━━ Records provided ━━

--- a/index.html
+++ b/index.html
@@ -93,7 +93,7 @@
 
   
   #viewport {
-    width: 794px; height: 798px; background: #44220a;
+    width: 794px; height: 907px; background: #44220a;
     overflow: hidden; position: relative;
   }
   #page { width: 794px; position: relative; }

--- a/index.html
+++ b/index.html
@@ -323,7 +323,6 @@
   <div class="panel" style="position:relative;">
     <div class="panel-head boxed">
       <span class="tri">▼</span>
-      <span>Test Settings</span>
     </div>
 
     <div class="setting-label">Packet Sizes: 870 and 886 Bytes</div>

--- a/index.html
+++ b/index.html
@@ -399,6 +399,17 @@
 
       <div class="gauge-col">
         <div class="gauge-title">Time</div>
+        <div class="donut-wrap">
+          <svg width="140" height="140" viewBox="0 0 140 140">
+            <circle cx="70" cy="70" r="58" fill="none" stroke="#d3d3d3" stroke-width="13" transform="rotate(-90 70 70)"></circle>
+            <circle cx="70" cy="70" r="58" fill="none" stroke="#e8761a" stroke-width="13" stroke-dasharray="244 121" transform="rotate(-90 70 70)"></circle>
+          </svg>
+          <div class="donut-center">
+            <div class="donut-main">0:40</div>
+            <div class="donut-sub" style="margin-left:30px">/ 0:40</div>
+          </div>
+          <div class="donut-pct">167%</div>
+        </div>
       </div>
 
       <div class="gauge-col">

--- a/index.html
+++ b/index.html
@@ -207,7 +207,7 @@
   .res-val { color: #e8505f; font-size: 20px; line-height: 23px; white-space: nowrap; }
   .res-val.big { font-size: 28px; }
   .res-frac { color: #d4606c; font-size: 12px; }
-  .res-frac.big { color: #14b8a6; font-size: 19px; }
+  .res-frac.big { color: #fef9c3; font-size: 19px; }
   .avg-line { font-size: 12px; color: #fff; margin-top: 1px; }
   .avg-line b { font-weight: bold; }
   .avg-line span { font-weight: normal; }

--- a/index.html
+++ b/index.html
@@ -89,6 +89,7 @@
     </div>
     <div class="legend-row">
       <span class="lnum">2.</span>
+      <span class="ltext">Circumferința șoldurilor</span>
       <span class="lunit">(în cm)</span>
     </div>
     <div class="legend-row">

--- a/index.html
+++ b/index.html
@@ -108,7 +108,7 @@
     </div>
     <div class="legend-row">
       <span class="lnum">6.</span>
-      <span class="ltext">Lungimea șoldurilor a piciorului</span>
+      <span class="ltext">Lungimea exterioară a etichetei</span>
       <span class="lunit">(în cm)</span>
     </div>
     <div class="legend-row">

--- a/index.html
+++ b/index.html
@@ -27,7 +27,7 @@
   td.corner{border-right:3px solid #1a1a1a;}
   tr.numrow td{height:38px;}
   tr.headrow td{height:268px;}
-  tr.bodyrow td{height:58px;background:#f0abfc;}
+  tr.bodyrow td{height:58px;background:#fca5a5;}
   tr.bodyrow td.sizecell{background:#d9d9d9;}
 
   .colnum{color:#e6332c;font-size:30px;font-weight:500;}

━━━

Problem to work on:
Out of the preceding entries, pull every line containing the string "circle".

Worked solution:
+            <circle cx="70" cy="70" r="58" fill="none" stroke="#d3d3d3" stroke-width="13" transform="rotate(-90 70 70)"></circle>
+            <circle cx="70" cy="70" r="58" fill="none" stroke="#e8761a" stroke-width="13" stroke-dasharray="244 121" transform="rotate(-90 70 70)"></circle>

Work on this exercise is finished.